OCU y FESBAL quieren unir fuerzas para conseguir, a través de la colaboración ciudadana, recoger kilos suficientes para poder cubrir la demanda de alimentos al menos durante las próximas semanas.

También, resalta la iniciativa de Cristina Romero, una madre catalana empeñada en que se cambie la ley para que se pueda donar la comida sobrante de los comedores escolares, que ahora no se puede. Su campaña ha llegado hasta el parlamento español.

En  la Unión Europea,  se intenta conseguir reducir un 30 por ciento el desperdicio de alimentos para 2025 y un 50% para 2030, pero no existe una norma única que obligue de la misma forma a los Estados.

Otra de las medidas propuestas por el Parlamento Europeo a Bruselas se dirige a  impulsar las donaciones de alimentos mediante la introducción de exenciones fiscales en el impuesto sobre el valor añadido (IVA).
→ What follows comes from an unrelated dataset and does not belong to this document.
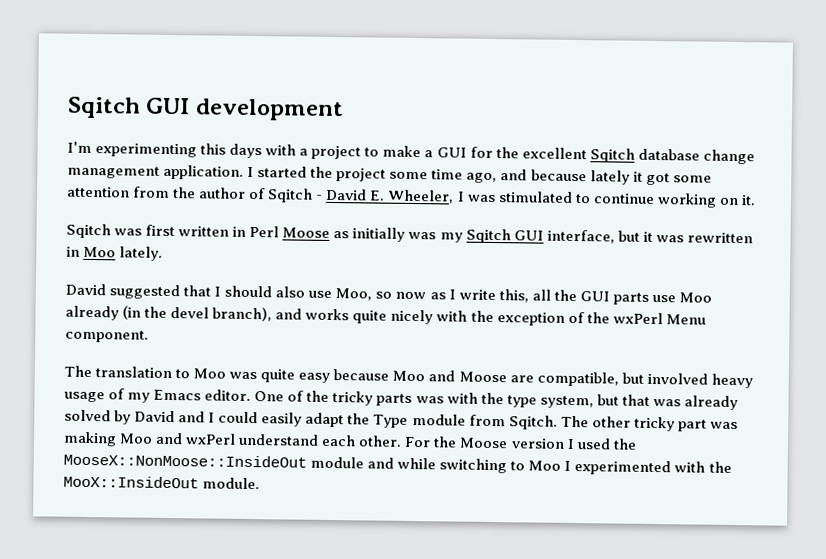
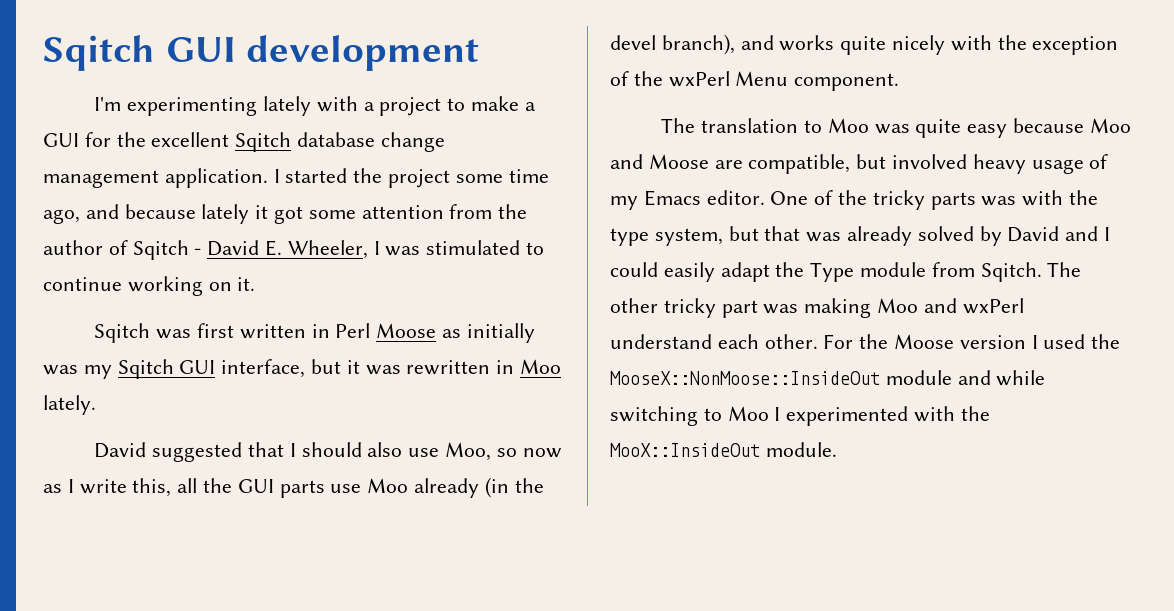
[200,143,263,159] this days -> [263,96,312,116] lately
Y en el mismo sentido, han pedido que el Fondo de Ayuda Europea para los Más Necesitados (FEAD) tenga la posibilidad de financiar el coste del transporte, almacenamiento y distribución de donaciones colectivas de alimentos.

En el mundo, un tercio de la comida producida para consumo humano se desperdicia (1.300 millones de toneladas). Un dato muy alarmante, teniendo en cuenta que hay gente que muere de hambre. Este enorme nivel de residuos tiene impacto económico, social y ambiental, ya que causa una pérdida económica de unos 940.000 millones de dólares al año y provoca inseguridad alimentaria y desnutrición.

Además, los alimentos que se desperdician consumen recursos valiosos, por ejemplo, aproximadamente una cuarta parte del agua utilizada para la agricultura. Y se estima que son responsables del ocho por ciento de las emisiones globales de gases de efecto invernadero.